Hayatında her zaman taklit-takip edebileceği bir rol model arayan bir adamın, biraz şanssız biraz şanslı garip hikayesi anlatılıyor romanda. Ana karakter Hayri İrdal, çocukluğundan itibaren hayata karşı ilgisiz ve amaçsız bir şekilde yaşayan, her zaman birilerinin yönlendirmesi ile yol almaya alışmış bir insan. Okula ve okumaya karşı da aşırı ilgisiz bir genç iken yanında çırak olarak işe girdiği bir saat ustasının, saatler ve zaman konusundaki felsefi düşüncelerinden aklında kalanlar ile şans eseri tanıştığı bir işadamını etkileyerek, onunla beraber yeni bir işe atılması anlatılıyor romanda.
Saatleri Ayarlama Enstitüsü adını verdikleri kurumda, Hayri İrdal (her ne kadar yaptıklarının hiçbirine inanmasa da) önemli görevler üstlenerek ülke ve hatta dünya çapında tanınmaya başlıyor.
Kitapta, birçok sayfada Osmanlıca ( ya da Arapça-Farsça) kelimeler geçmesine rağmen yazarın dili oldukça sade, akıcı ve anlaşılır.
Kitap hakkında (belki de adından ötürü) hemen Saatleri Ayarlama Enstitüsü hikayesiyle karşılaşmayı bekleyen okurlar, maalesef yaklaşık 200 sayfa beklemek zorunda kalıyorlar.
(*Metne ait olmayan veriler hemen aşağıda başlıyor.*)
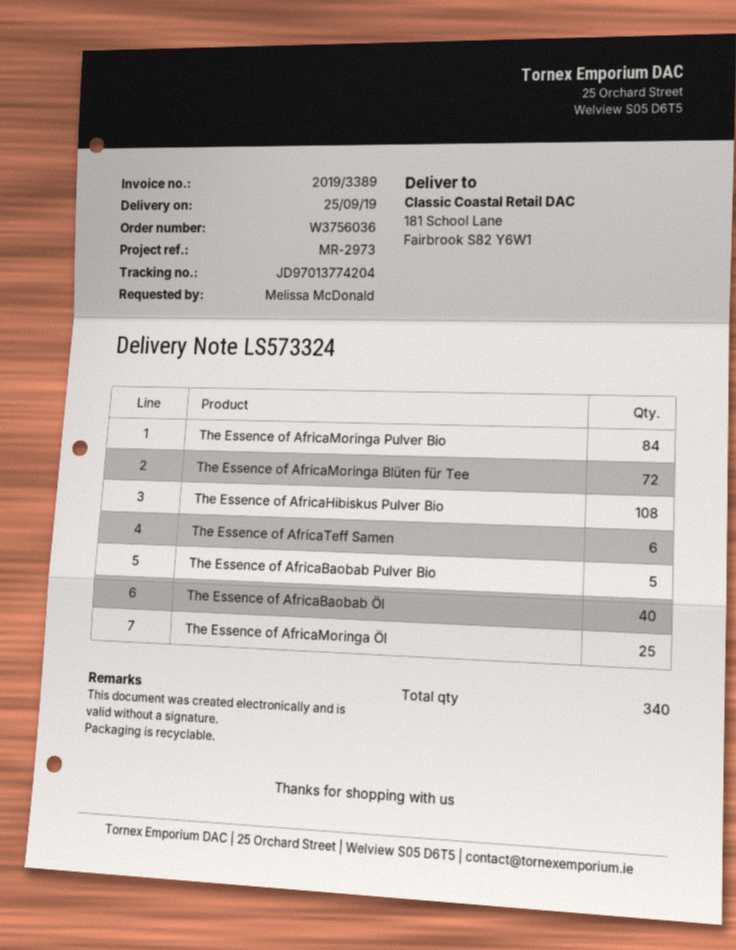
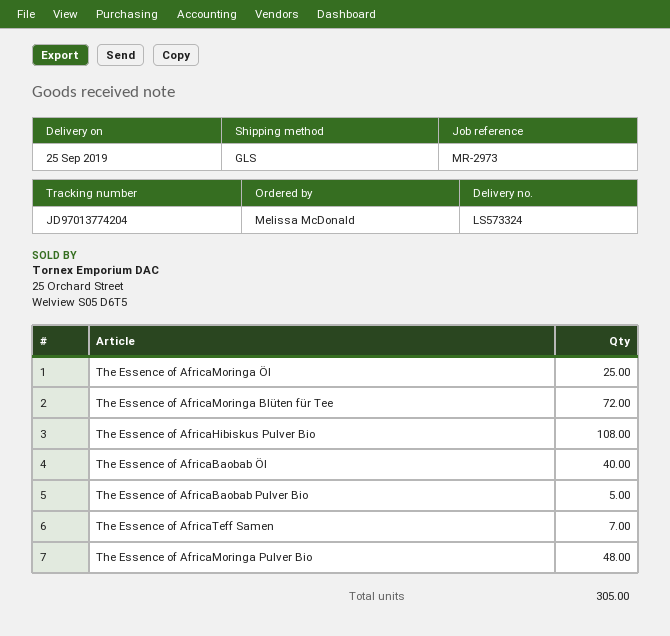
The Essence of AfricaMoringa Pulver Bio: 84 -> 48
The Essence of AfricaTeff Samen: 6 -> 7
total quantity: 340 -> 305

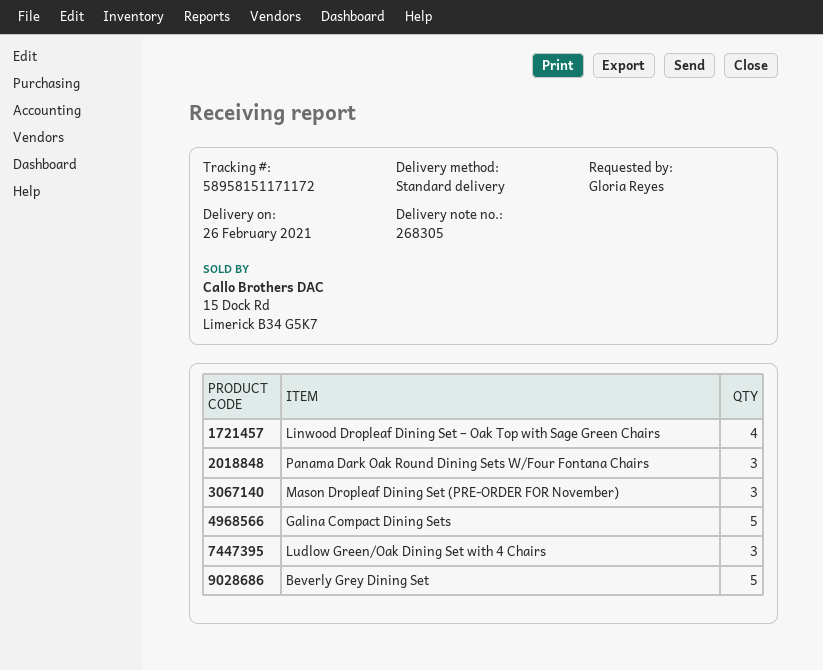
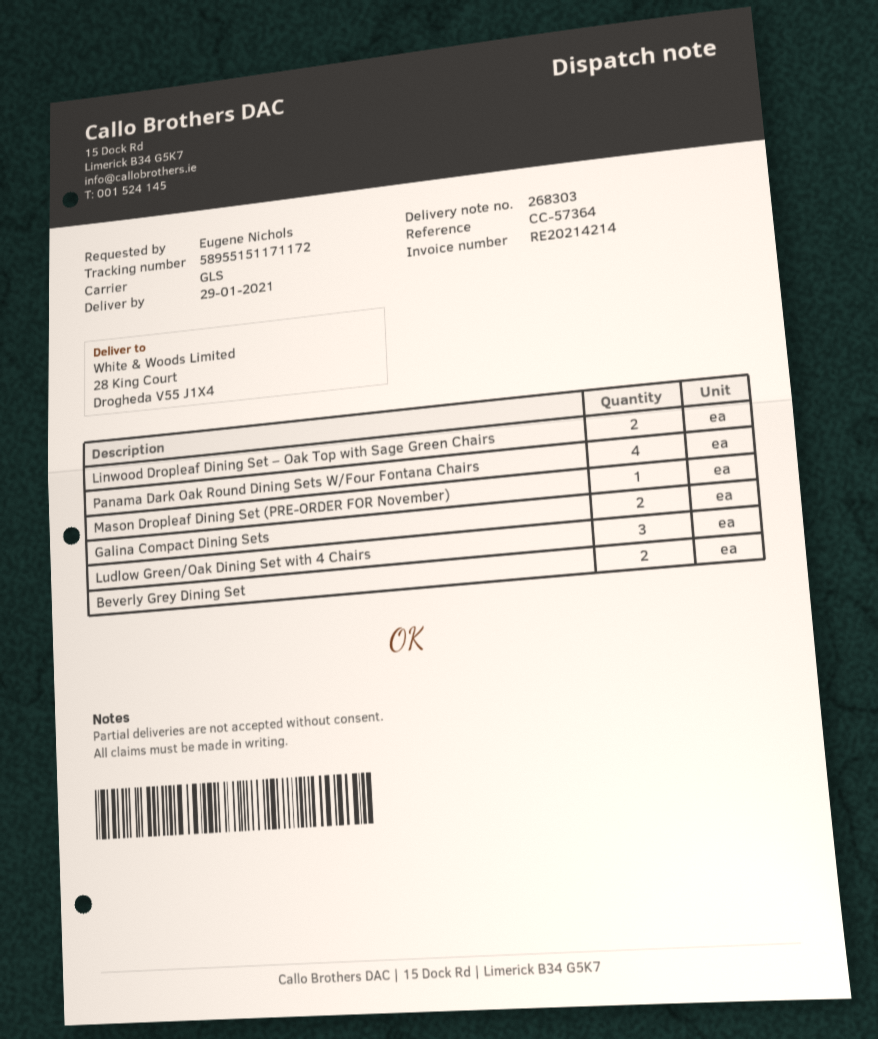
delivery note number: 268305 -> 268303
delivery date: 2021-02-26 -> 2021-01-29
ordered by: Gloria Reyes -> Eugene Nichols
shipping method: standard -> GLS
tracking number: 58958151171172 -> 58955151171172
Linwood Dropleaf Dining Set – Oak Top with Sage Green Chairs: 4 -> 2
Panama Dark Oak Round Dining Sets W/Four Fontana Chairs: 3 -> 4
Mason Dropleaf Dining Set (PRE-ORDER FOR November): 3 -> 1
Galina Compact Dining Sets: 5 -> 2
Beverly Grey Dining Set: 5 -> 2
Yazar, ana karakter olan Hayri İrdal'ı okuyucuya tam olarak tanıtabilmek için oldukça uzun ve detaylı bir yol izlemiş. Bazı bölümlerde Hayri İrdal'ın "bu kadar da olmaz" dedirten, hayat karşısındaki pasifliğini ve vurdumduymazlığını mizahi bir dille ve biraz da abartarak aktarmış okuyucuya.
Yazar, romanın birçok bölümünde geçmişe dönüşler yaparak Hayri İrdal'ın ve romanda anlatılan diğer belli başlı karakterlerin, zamanla ve yaşanılanlarla nasıl değişim gösterdiklerini ustaca anlatıyor.
Kitabın genelinde; insanların çoğu zaman çevreye ayak uydurmak, insanlar tarafından kabul edilmek, saygı görmek adına kendi davranışlarına ve düşüncelerine yön verdiği, aslında olmadıkları insanlar gibi davrandığı, bunu başaranların her dönemde kendilerine iyi kötü bir yer bulduğu, başaramayanların ise sürekli ezildiği anlatılıyor.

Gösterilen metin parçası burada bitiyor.